El sedentarismo. “Ahora los niños pasan más tiempos sentados frente al televisor, con el celular y ya no quieren salir a jugar. El sedentarismo afecta la actividad física del niño. Un niño tiene que hacer mínimo 60 minutos de actividad al día, y esto no debería ser un problema, porque la naturaleza del niño es que sea juguetón pero a medida que sean mayores esto se va decayendo”, comenta la nutricionista.

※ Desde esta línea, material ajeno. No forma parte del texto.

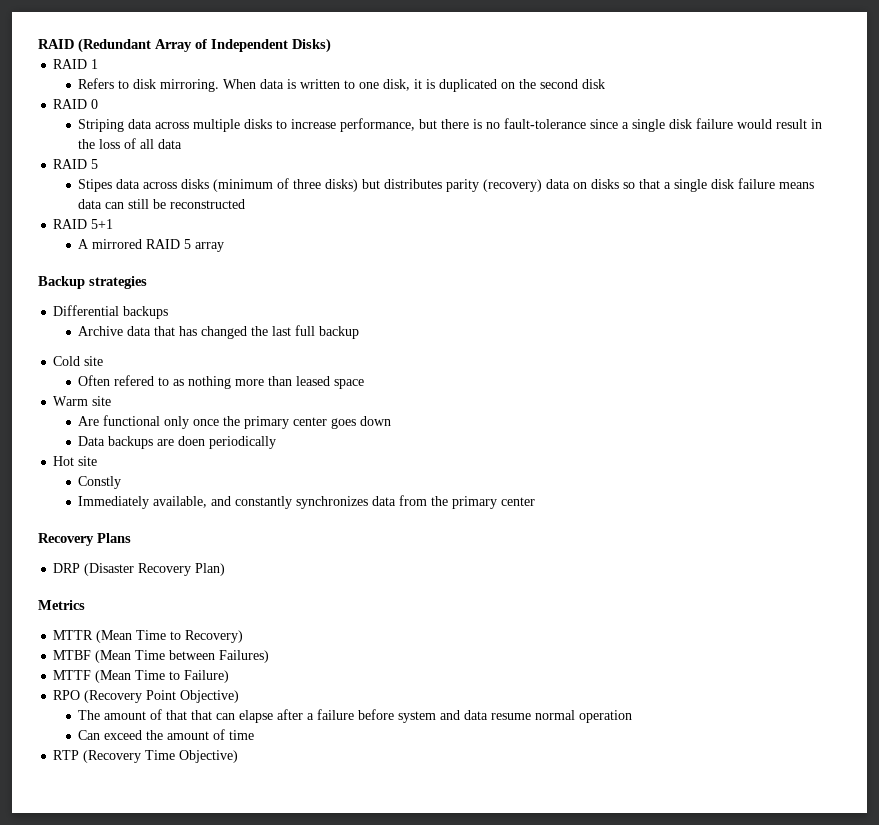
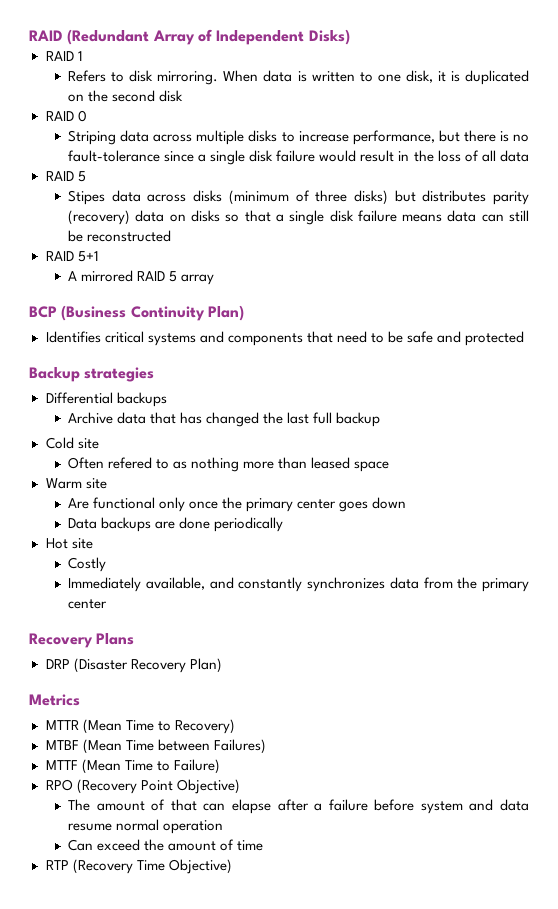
+ BCP (Business Continuity Plan)
+ Identifies critical systems and components that need to be safe and protected
- Data backups are doen periodically
+ Data backups are done periodically
- Constly
+ Costly
- The amount of that that can elapse after a failure before system and data resume normal operation
+ The amount of that can elapse after a failure before system and data resume normal operation

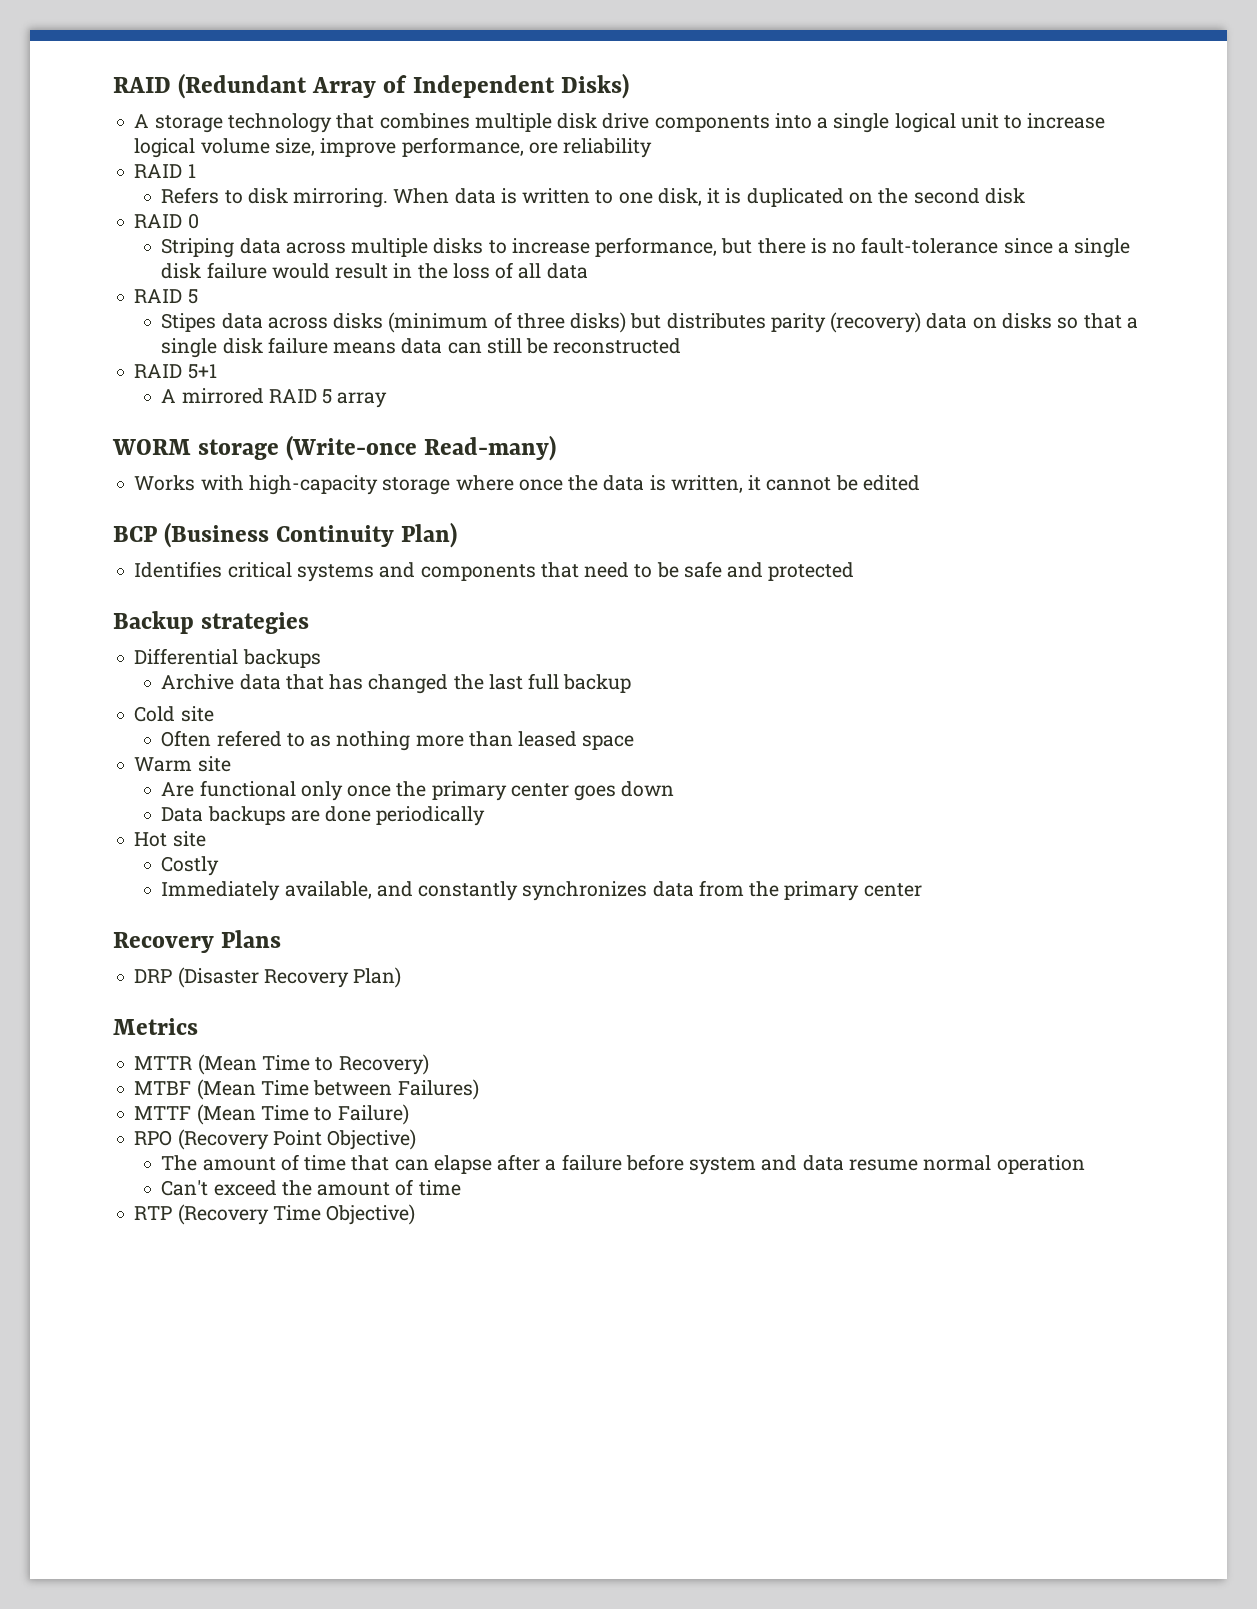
+ A storage technology that combines multiple disk drive components into a single logical unit to increase logical volume size, improve performance, ore reliability
+ WORM storage (Write-once Read-many)
+ Works with high-capacity storage where once the data is written, it cannot be edited
- The amount of that can elapse after a failure before system and data resume normal operation
+ The amount of time that can elapse after a failure before system and data resume normal operation
- Can exceed the amount of time
+ Can't exceed the amount of time

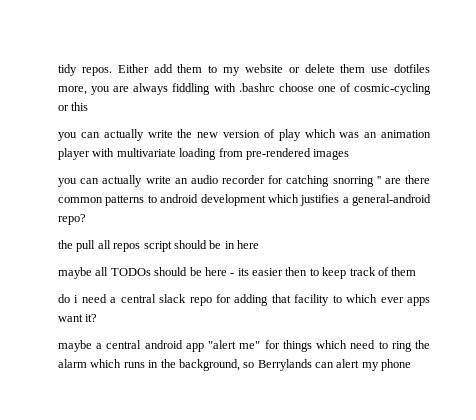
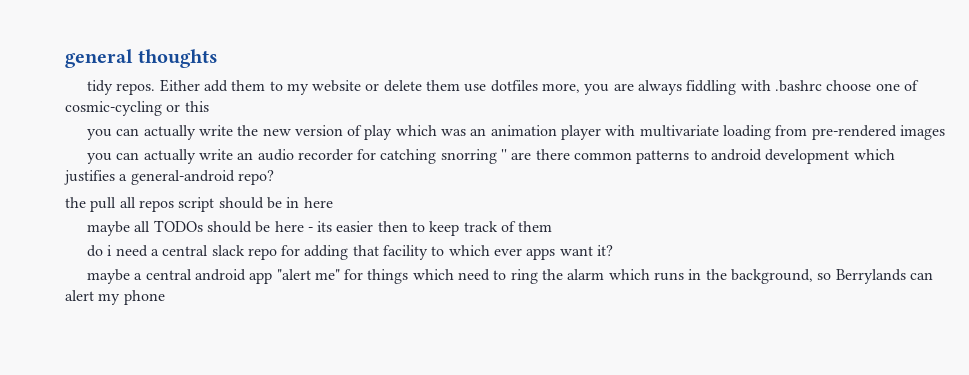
+ general thoughts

Comidas altamente energéticas. “Comer sin hambre y el mercadeo de los productos están causando que haya una sobrealimentación. Puede haber un niño o adolescente con sobrepeso u obesidad pero que no está bien nutrido”.

Mala nutrición. “La obesidad o sobrepeso está ligada a una mala nutrición porque se está subiendo de peso por comer chiverías, alimentos procesados y no se está alimentando correctamente pero está subiendo su grado de masa corporal”, expone Báez.

No exija que coma.  “Los papás obligan a los niños a que coman toda la comida, o no respetan cuando el pequeño ya está lleno, este tipo de cosas también afecta”.

El niño se desarrolla según su entorno

“Es importante el entorno del niño tanto en la casa como en los colegios. Hay que tener conciencia de que esto es una epidemia, un problema. Los colegios deberían fomentar prácticas positivas de alimentación, mayor consumo de frutas. Y en la casa la familia debe tomar medidas: comer ensaladas, vegetales y menos alimentos procesados”, recomienda la especialista.

Por su parte, el pediatra Jorge Sequeira comparte que los padres de familia deben poner un alto al vicio de la “tecnología” y controlar el tiempo que pasan los niños frente a la pantalla de la computadora, celular o videojuegos.

“Antes la preocupación era la desnutrición en nuestro país, ahora la malnutrición es el problema porque significa que una persona que tiene sobrepeso está malnutrida”, agregó Sequeira.

¿Qué familia es la más afectada?

“La clase media baja es la más afectada. Las creencias sobre la sobrealimentación es que quieren ver al niño más gordito. Les da más miedo el bajo peso, entonces no saben leer las etiquetas nutricionales y qué cosas son buenas. El mercadeo del producto te enreda”, señala Nidia Báez.

 

“El que tiene más educación sobre nutrición menos cae en la obesidad”.

“En Nicaragua tiene los dos lados (del peso) los niños obesos y bajo de peso y malnutridos. No todos los niños obesos están bien nutridos, al contrario es malnutridos, son calorías vacías que no los nutre. En el país tenemos frutas y verduras a disposición, somos de una cultura del maíz. Un plato de arroz con frijoles es una combinación saludable. Podemos tener un plato sencillo pero balanceado, que es incluir vegetales y frutas”, explicó.

Bullying

Pero esta situación no es meramente de salud. El niño que presenta obesidad infantil también se ve afectado en todos los aspectos de su vida.

El bullying, por parte de sus compañeros de colegio, amigos y hasta su propia familia, es una de las experiencias que marcan la vida de los niños.

Su autoestima es baja, padece de ansiedad, depresión, problemas neurológicos, se cansa fácilmente, puede ser el “extra” de la obesidad.

OMS

De acuerdo con la cifra mundial que reporta la Organización Mundial de la Salud:

1.- El sobrepeso u obesidad aumentó de 32 millones en 1990 a 42 millones en 2013 en niños menores de 5 años.

2.- Si se mantienen las tendencias actuales, para el 2025 aumentará a 70 millones.

3.- Sin intervención, los lactantes y los niños pequeños obesos se mantendrán en esta situación durante la infancia, la adolescencia y la edad adulta.

4.- De acuerdo con el informe Situación de Salud en las Américas 2016, realizado por la Organización Panamericana de la Salud (OPS), el 6.2 por ciento de niños menores de cinco años en Nicaragua sufren de sobrepeso.